In a psychiatric hospital, everything is timed. Dinner is at 7.10 PM. If you arrive at 7.20 PM, you're too late. My first meal and every meal that follows are underwhelming. The "turkey curry" is actually just a sad piece of turkey floating in water. New arrivals, by the way, are not allowed in the restaurant. According to the hospital's rules, if you've just been admitted, you have to stay on your own floor and the nurses will bring you a tray.

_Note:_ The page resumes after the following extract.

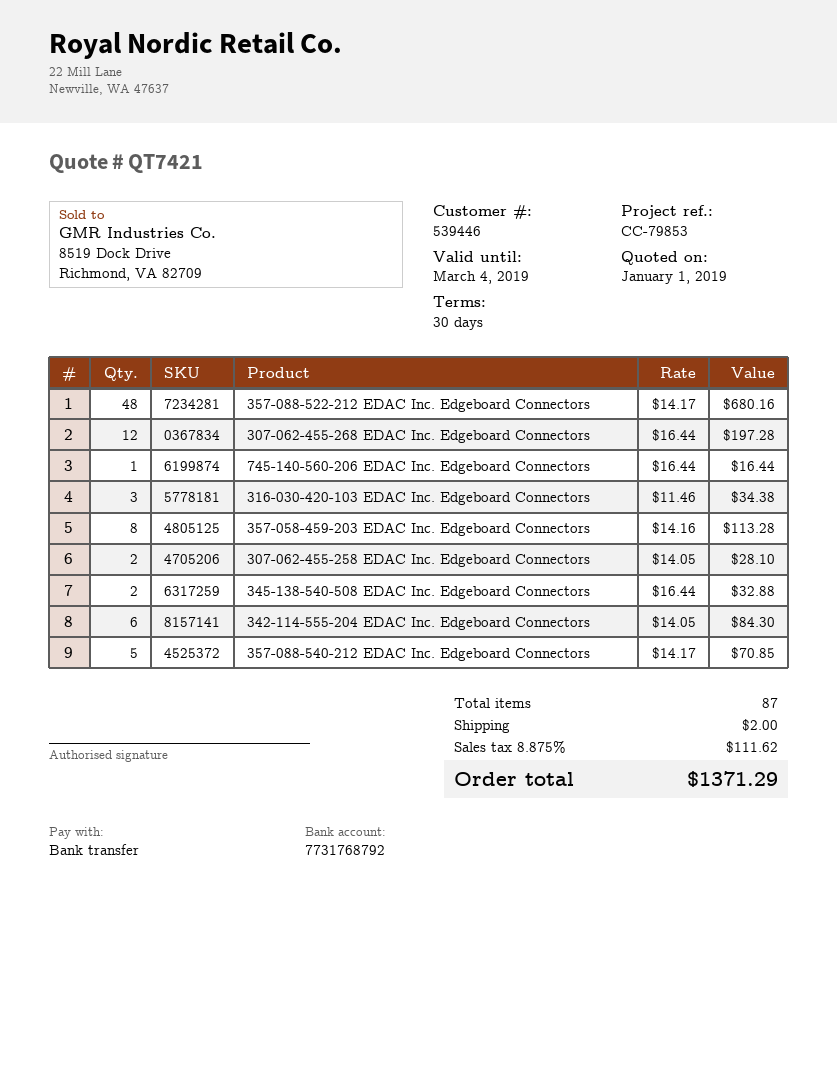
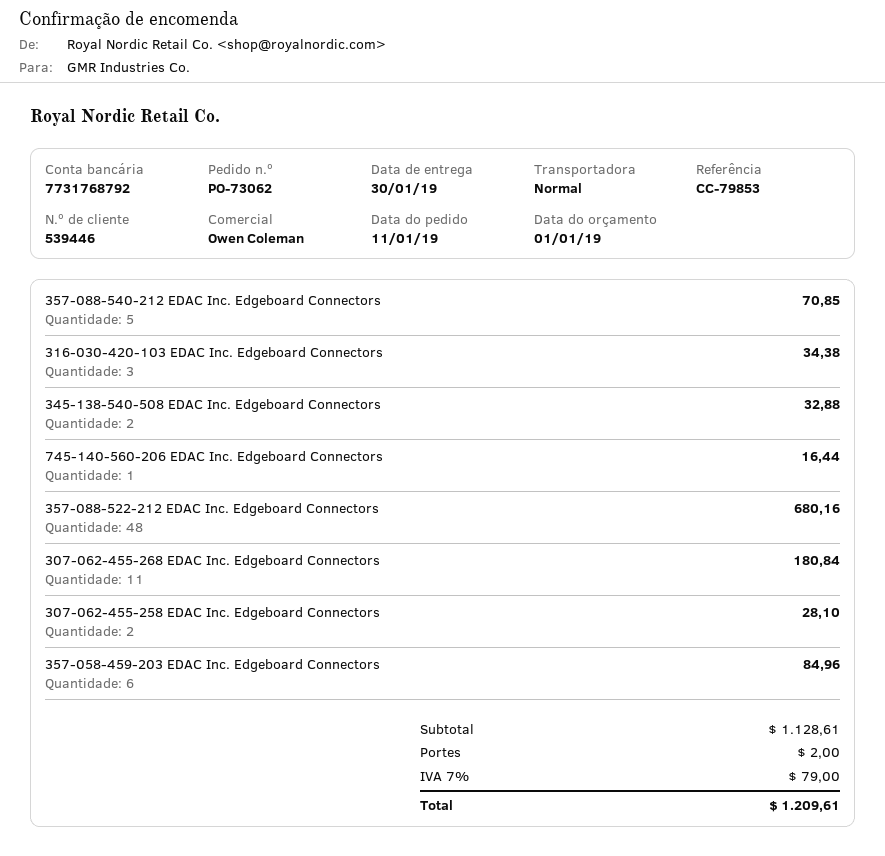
307-062-455-268 EDAC Inc. Edgeboard Connectors: 12 for 197.28 -> 11 for 180.84
357-058-459-203 EDAC Inc. Edgeboard Connectors: 8 for 113.28 -> 6 for 84.96
342-114-555-204 EDAC Inc. Edgeboard Connectors: 6 for 84.30 -> none
tax: 8.875% = 111.62 -> 7% = 79.00
total: 1371.29 -> 1209.61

On my first night, a woman comes into my room as I'm eating, and says: "If you don't give me your biscuits, I'll start crying." I hand over my stash without blinking.

On the second day, I don't do much more than roam the corridors in my blue pyjamas. It's also obligatory to wear pyjamas – no doubt so it's harder for us to escape. To go down I take the lift because access to the stairs is blocked. But the lift is terrifying – you can see red stains that look like blood on the floor. "I think that someone just dropped a strawberry tart," Patrick assures me.

Patients watching TV

Every day is punctuated by various tests – blood, blood pressure, urine. Sedatives are mostly administered in drops, because that way you can't hide them underneath your tongue. The staff are caring and lovely, and they listen to us.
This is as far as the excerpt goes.